Skudge Inc. (A-D): Exercises in Price Bundling
November 12, 2018
Skudge Inc. is a consulting firm specializing in food pricing with an emphasis on bundling. Students will follow Skudge founder Sid Kris Jorgenson as his firm determines what prices to charge to maximize profits for his clients. The exercises explain the difference between pure components, pure bundling, and mixed bundling models and how they can be applied to unique consumer segments with various reservation prices.
The exercise series is presented in four parts. Students should prepare Exercise A before class, and can complete Exercises B–D during the instruction period. Through this series of increasingly sophisticated exercises, students will gain a deep understanding of optimizing pricing and increasing profits through strategic bundling. Each consecutive exercise adds constraints to the bundling challenge, requiring students to construct increasingly complex algorithms.

Food For All: Cross-Cultural Corporate Social Responsibility
June 15, 2017
This three-part case, authored by Aradhna Krishna and Dana Muir, provides the opportunity to engage students in an examination of how cross-cultural considerations can affect managerial, legal, operational, and corporate social responsibility decision-making. The cases present two, non-profit organizations — one in the U.S. and one in India. Both organizations are focused on food redistribution but each faces different challenges based on cultural, legal, and logistical issues.
Cases A, B, and C are rolled out in a single class session. Students are given Cases A and B to read before class (including watching the video that accompanies Case B). Case C is handed out in class.

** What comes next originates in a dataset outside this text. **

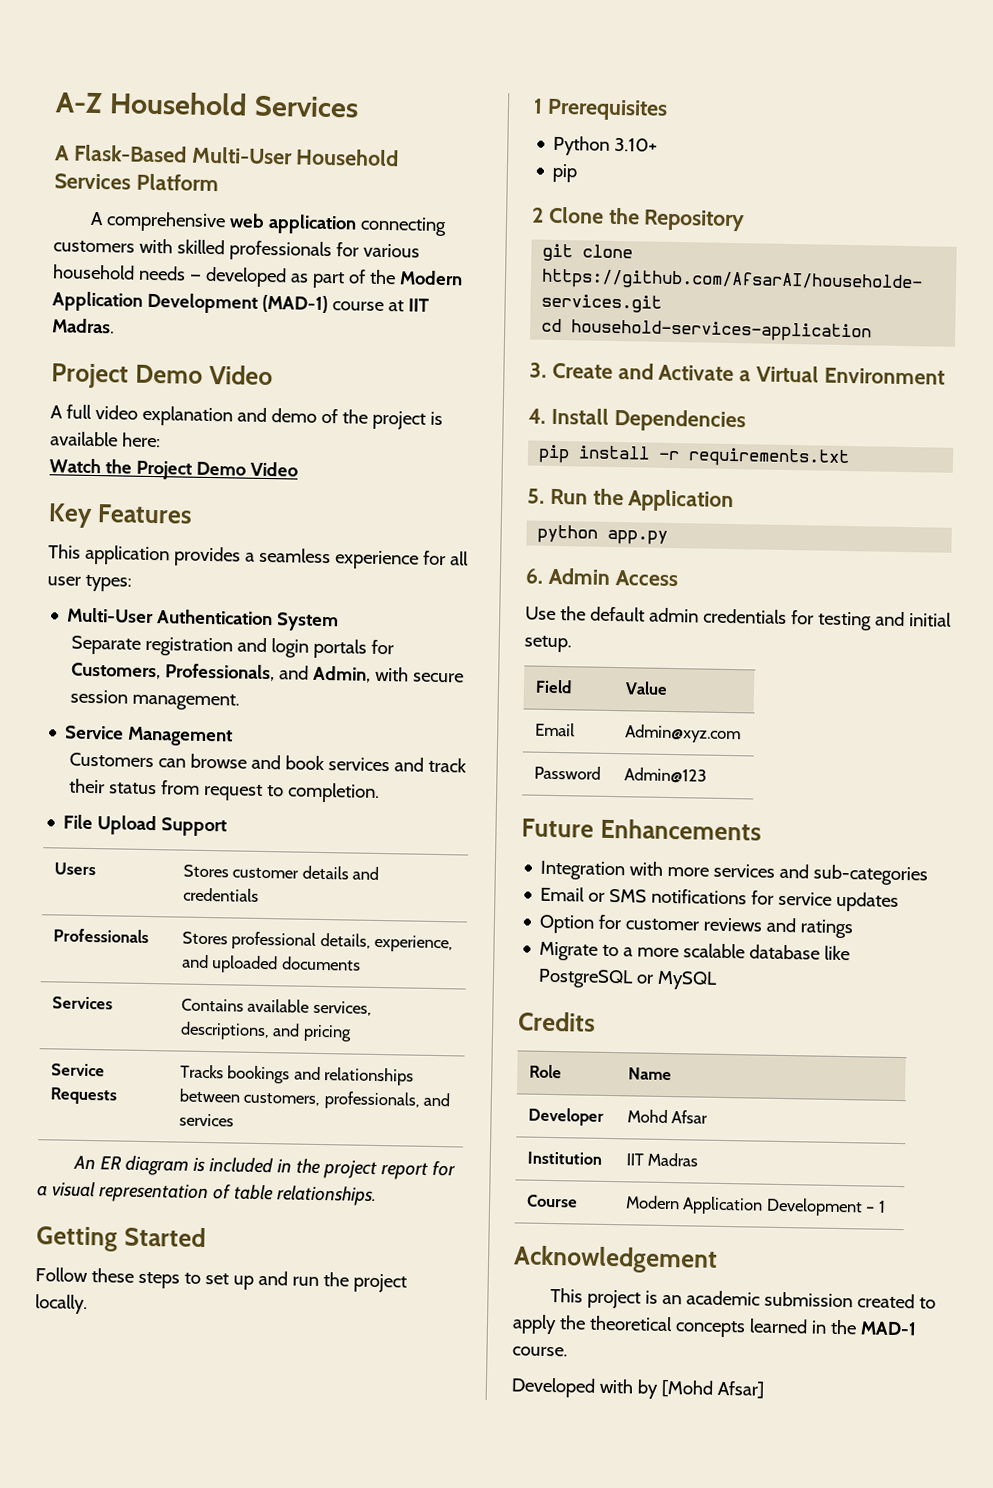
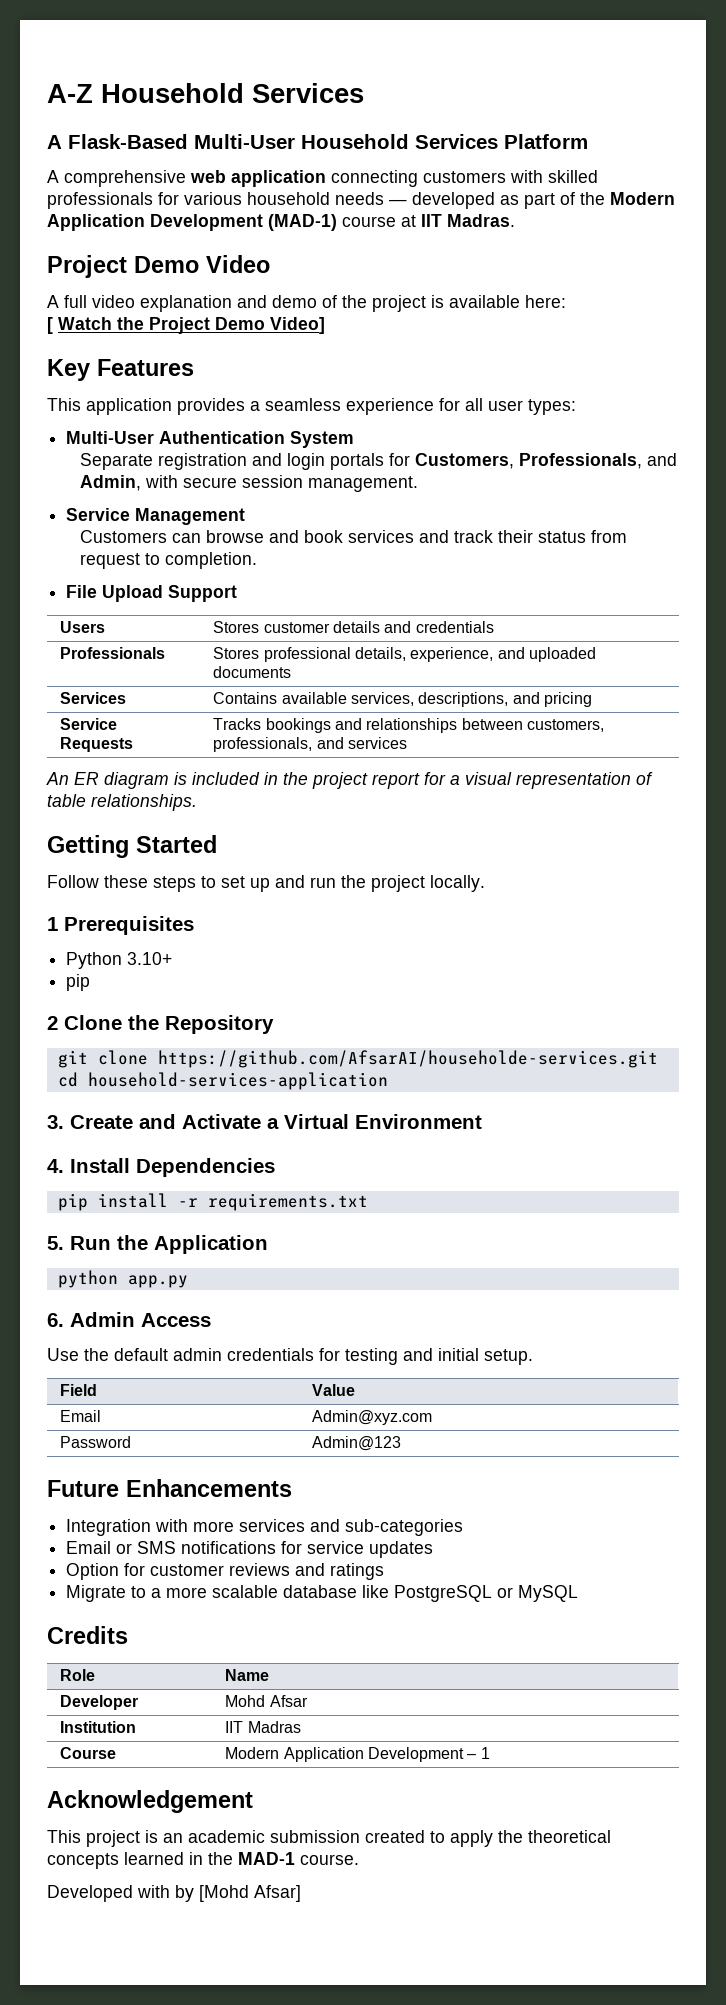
- Watch the Project Demo Video
+ [ Watch the Project Demo Video]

Katja’s Danish Bread: Making Some Dough – An Exercise in Price, Demand, Cost, and Capacity
June 1, 2017
Through this set of six exercises authored by Aradhna Krishna, students gain a deep understanding of the strong connection between price, demand, variable cost, and capacity.  Each successive exercise builds up slowly in complexity as more information is added to the problem being considered. Mirroring real life, not all information is presented to students immediately — students must request the information they wish and may or may not get it, just as managers face in the real world. In the exercises, students take on the role of Katja, a small business owner intending to increase the profits of her business by maximizing sales while minimizing costs.  Students work with price and demand schedules as well as fixed and variable costs as they make decisions for optimal price and capacity.
Exercise A is given to students before class, and then Exercises B-F are handed out sequentially during class. Exercises B-F are separate documents and are included as part of the teaching note so that the instructor can reveal further information and outcomes over time.

Pink Tax: Gender and Other Price Discrimination Factors
July 25, 2016
Diana Kelly is the brand manager for a company that has a new cream that gives consumers brighter, shinier nails. It will be sold in major retail outlets like Target, Walmart, CVS, and Walgreens. As Kelly conducts research to develop a pricing strategy, she discovers examples of price discrimination for products sold to women. In fact, women’s products were priced higher than men’s 42% of the time. Kelly considers having separate packaging for men and women and price the firm’s product higher for women. Will this help the company maximize profits? Is price discrimination ethical? In this case authored by Aradhna Krishna, students are asked to explore mechanisms for price discrimination and gender-based pricing.

Keeping it Clean During COVID-19: The Sanitizer Shortage
March 16, 2020
This case looks at the product shortages of N95 and N99 masks, hand sanitizers and wipes as a result of a new coronavirus, COVID-19. Students have to respond to the question: What are some alternate strategies to control product shortages and how do they impact consumers and disease control?